Front-end code edit data:
----
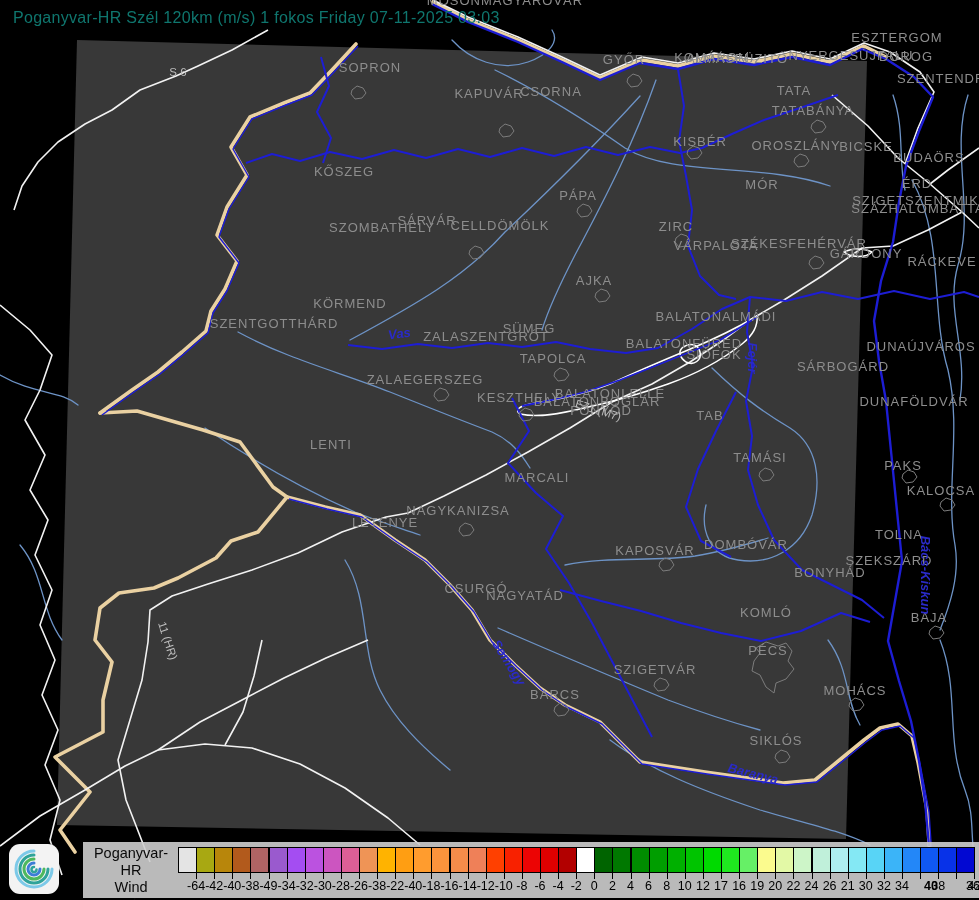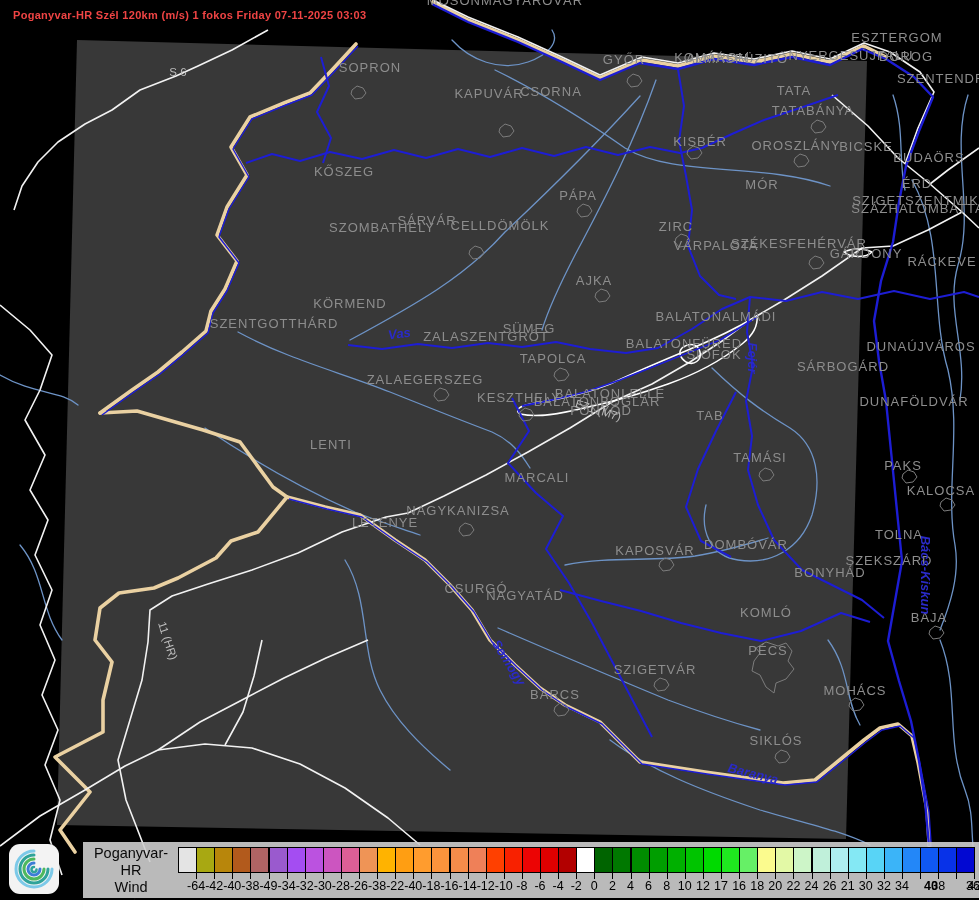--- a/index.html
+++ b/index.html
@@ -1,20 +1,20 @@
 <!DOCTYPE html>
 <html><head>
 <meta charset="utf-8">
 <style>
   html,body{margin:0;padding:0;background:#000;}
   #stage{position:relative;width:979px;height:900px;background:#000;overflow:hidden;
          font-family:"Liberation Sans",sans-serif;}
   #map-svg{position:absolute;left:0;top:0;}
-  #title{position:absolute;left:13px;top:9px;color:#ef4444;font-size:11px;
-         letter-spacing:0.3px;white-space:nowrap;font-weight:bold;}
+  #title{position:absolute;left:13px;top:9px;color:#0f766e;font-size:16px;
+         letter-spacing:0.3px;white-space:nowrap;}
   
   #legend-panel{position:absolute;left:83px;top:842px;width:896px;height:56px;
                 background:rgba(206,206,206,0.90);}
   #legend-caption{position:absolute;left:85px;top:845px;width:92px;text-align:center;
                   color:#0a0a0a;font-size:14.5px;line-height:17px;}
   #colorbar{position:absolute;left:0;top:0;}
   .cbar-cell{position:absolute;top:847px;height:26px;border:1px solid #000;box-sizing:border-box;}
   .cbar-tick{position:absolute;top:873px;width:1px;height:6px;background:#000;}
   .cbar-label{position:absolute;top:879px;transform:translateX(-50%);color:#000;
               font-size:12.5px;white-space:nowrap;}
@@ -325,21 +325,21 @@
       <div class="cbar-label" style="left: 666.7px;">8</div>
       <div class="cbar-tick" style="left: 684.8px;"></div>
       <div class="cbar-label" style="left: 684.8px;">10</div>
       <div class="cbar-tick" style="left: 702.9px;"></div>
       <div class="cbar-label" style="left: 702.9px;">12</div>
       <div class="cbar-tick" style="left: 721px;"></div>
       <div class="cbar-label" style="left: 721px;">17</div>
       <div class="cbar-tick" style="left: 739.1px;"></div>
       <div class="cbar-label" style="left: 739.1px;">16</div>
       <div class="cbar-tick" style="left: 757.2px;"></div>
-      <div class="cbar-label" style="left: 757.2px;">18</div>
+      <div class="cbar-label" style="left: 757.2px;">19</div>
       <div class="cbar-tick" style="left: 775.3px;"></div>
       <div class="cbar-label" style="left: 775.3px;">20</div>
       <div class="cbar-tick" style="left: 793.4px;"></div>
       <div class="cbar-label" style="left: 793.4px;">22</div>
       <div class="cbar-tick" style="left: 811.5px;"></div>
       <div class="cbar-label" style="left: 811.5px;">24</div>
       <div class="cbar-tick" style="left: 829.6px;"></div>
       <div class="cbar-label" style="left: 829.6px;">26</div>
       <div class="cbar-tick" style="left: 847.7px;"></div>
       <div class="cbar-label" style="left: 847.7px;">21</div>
----
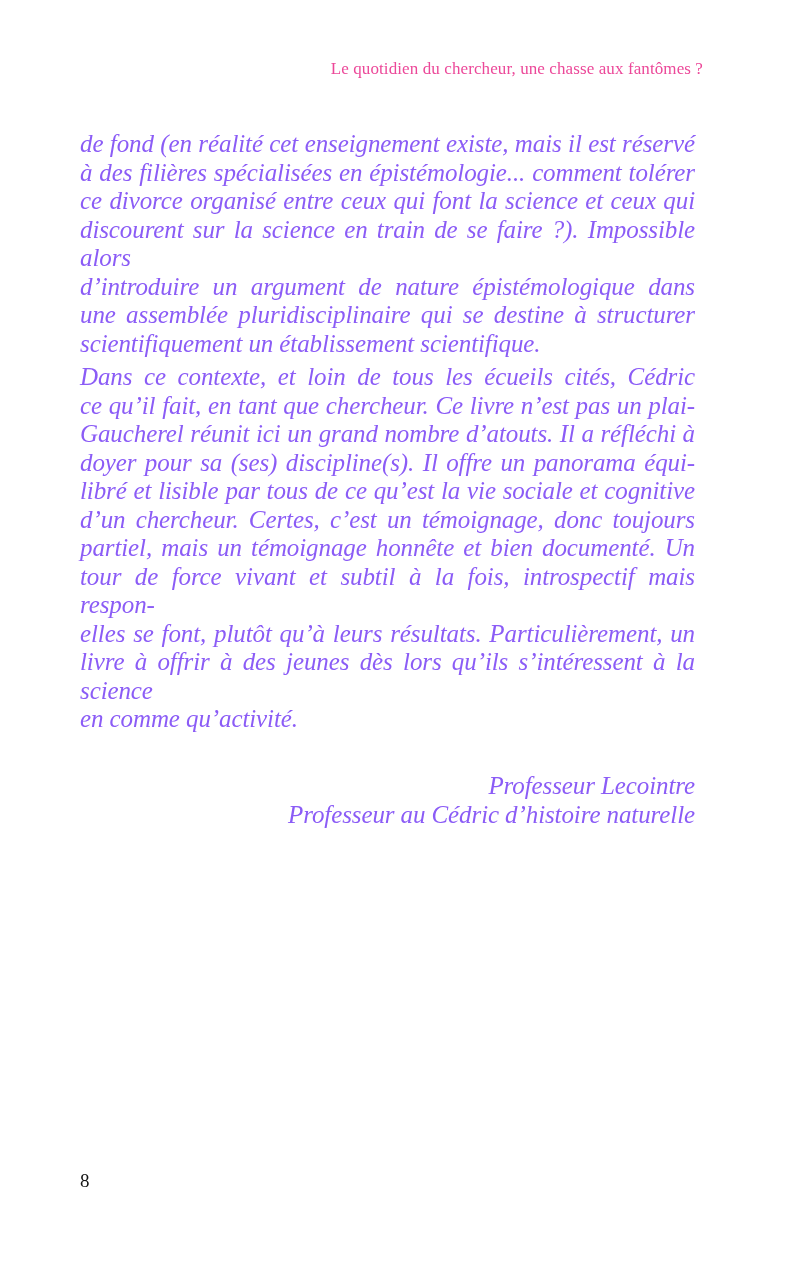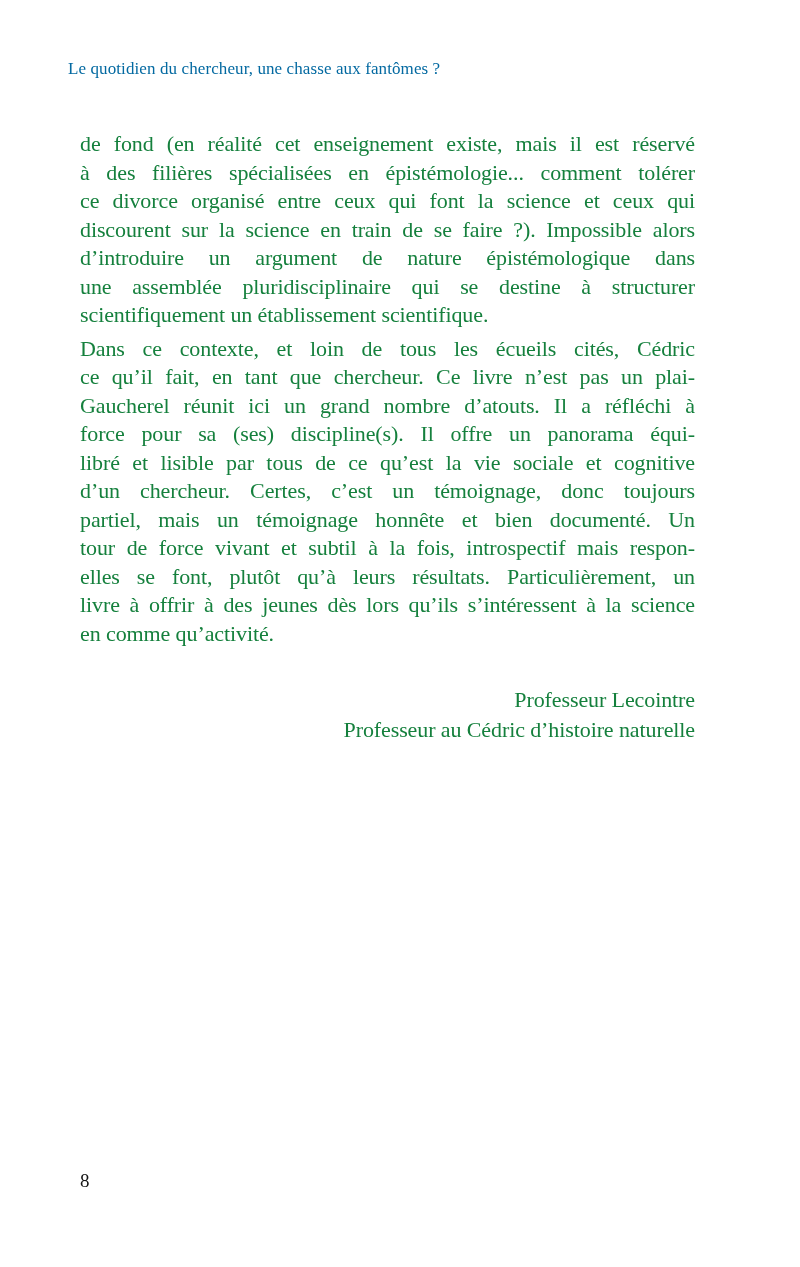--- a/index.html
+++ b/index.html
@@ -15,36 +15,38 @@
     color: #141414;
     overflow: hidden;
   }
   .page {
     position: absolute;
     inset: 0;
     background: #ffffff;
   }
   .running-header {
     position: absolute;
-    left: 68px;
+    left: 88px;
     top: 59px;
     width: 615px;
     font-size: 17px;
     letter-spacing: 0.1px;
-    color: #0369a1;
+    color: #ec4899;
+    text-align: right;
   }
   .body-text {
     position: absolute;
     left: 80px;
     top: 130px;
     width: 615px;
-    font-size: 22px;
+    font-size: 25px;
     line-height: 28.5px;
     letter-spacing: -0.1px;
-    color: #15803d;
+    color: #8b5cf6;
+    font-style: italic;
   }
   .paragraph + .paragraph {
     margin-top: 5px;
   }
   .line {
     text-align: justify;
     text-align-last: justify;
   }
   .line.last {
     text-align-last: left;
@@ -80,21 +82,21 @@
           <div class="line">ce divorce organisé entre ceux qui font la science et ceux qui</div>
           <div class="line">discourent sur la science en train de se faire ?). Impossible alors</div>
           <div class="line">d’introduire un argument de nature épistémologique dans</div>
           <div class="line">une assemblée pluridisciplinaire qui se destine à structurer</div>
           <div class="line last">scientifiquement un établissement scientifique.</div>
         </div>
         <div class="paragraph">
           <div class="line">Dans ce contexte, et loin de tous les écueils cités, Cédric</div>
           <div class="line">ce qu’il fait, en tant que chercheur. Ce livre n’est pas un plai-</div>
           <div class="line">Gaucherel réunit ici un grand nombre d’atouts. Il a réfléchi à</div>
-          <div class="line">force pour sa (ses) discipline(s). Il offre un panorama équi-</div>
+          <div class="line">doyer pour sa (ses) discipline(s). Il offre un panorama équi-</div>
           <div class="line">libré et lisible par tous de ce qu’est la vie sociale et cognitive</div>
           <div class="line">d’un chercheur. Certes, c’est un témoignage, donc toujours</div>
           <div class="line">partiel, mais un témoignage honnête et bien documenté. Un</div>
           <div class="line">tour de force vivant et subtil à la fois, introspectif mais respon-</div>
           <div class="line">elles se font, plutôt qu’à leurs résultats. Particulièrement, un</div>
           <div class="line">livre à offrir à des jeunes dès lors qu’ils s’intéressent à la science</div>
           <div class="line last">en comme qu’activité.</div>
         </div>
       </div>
----
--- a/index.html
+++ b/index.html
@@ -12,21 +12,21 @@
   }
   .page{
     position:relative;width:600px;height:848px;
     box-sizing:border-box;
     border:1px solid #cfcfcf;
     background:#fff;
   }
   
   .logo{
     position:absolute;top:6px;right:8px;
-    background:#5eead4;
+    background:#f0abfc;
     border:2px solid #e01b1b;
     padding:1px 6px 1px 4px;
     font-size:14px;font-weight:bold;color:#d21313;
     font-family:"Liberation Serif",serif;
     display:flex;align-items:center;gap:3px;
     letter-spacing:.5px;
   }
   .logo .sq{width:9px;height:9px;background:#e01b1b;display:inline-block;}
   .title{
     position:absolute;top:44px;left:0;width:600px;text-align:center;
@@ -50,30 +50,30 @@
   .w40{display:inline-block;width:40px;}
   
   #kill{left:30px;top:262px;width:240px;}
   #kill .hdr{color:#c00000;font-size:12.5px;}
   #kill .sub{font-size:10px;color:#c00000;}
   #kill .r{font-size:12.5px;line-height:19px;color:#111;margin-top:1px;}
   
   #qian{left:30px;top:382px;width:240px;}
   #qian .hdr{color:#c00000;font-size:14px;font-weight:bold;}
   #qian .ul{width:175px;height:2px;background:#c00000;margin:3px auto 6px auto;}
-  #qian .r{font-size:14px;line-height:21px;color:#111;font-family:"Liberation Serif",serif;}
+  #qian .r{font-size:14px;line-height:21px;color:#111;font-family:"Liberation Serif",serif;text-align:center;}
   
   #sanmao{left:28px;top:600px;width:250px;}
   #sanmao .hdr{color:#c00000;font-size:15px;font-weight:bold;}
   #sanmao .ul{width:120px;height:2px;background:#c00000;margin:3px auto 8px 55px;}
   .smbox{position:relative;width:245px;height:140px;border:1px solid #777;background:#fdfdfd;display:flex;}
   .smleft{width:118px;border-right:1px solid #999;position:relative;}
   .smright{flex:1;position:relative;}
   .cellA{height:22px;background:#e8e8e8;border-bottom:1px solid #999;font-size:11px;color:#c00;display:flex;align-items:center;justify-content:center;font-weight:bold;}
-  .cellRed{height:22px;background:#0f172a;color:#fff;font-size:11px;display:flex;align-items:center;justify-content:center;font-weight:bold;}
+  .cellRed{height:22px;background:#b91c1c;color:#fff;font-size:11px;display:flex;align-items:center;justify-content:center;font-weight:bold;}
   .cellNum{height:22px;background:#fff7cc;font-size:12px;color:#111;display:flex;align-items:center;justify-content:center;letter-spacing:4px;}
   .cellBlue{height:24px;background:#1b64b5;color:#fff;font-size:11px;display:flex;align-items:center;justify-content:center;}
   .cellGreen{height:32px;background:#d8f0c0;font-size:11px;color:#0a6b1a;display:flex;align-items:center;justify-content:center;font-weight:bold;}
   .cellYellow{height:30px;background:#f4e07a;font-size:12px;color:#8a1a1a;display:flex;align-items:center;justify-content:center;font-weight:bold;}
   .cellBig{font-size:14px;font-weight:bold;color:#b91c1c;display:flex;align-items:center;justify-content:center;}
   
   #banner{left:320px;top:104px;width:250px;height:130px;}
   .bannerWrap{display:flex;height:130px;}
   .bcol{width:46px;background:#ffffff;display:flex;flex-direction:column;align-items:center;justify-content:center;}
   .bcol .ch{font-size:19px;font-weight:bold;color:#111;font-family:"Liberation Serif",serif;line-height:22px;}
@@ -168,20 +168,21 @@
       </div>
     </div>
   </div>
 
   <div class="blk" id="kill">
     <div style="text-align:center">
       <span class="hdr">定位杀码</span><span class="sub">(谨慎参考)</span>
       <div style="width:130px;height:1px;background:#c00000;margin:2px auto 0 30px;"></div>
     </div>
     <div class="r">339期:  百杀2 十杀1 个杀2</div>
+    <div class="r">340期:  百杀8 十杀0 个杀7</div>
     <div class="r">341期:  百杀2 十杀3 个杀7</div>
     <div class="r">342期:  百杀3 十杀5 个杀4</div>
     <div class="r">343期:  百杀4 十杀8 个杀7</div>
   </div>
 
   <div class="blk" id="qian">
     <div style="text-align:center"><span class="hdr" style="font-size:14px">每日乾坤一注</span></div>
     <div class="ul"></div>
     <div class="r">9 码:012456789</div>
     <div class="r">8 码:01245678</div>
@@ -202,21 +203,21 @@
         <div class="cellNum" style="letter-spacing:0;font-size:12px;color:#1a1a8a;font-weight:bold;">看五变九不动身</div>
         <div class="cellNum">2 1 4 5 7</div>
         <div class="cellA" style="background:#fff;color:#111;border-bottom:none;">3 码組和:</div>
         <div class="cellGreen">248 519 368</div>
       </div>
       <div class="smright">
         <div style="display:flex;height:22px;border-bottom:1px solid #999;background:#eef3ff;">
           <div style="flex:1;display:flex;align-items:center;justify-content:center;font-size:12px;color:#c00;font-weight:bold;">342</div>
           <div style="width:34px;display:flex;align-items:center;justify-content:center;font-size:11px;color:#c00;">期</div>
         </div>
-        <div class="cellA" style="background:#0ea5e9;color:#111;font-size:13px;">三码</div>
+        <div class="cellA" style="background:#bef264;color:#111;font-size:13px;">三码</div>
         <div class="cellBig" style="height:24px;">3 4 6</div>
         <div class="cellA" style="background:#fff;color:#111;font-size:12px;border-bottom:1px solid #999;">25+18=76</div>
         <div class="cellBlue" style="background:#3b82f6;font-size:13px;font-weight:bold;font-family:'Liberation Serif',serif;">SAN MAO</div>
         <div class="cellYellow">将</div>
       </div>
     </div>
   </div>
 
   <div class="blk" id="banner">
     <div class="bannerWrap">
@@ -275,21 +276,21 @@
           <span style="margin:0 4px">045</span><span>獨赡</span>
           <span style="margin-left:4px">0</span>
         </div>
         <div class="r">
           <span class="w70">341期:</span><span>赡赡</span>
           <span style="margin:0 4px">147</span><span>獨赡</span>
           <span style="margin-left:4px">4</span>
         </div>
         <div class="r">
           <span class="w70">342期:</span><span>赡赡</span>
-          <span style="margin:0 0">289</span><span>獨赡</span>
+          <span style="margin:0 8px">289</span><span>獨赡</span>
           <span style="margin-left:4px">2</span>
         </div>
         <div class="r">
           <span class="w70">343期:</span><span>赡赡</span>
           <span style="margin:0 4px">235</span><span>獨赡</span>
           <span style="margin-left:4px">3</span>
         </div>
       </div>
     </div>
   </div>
----
PROBLEM DESCRIPTION
Search the data above for the word "logo". Copy each line it is in.

ANSWER TO THIS EXERCISE
   .logo{
   .logo .sq{width:9px;height:9px;background:#e01b1b;display:inline-block;}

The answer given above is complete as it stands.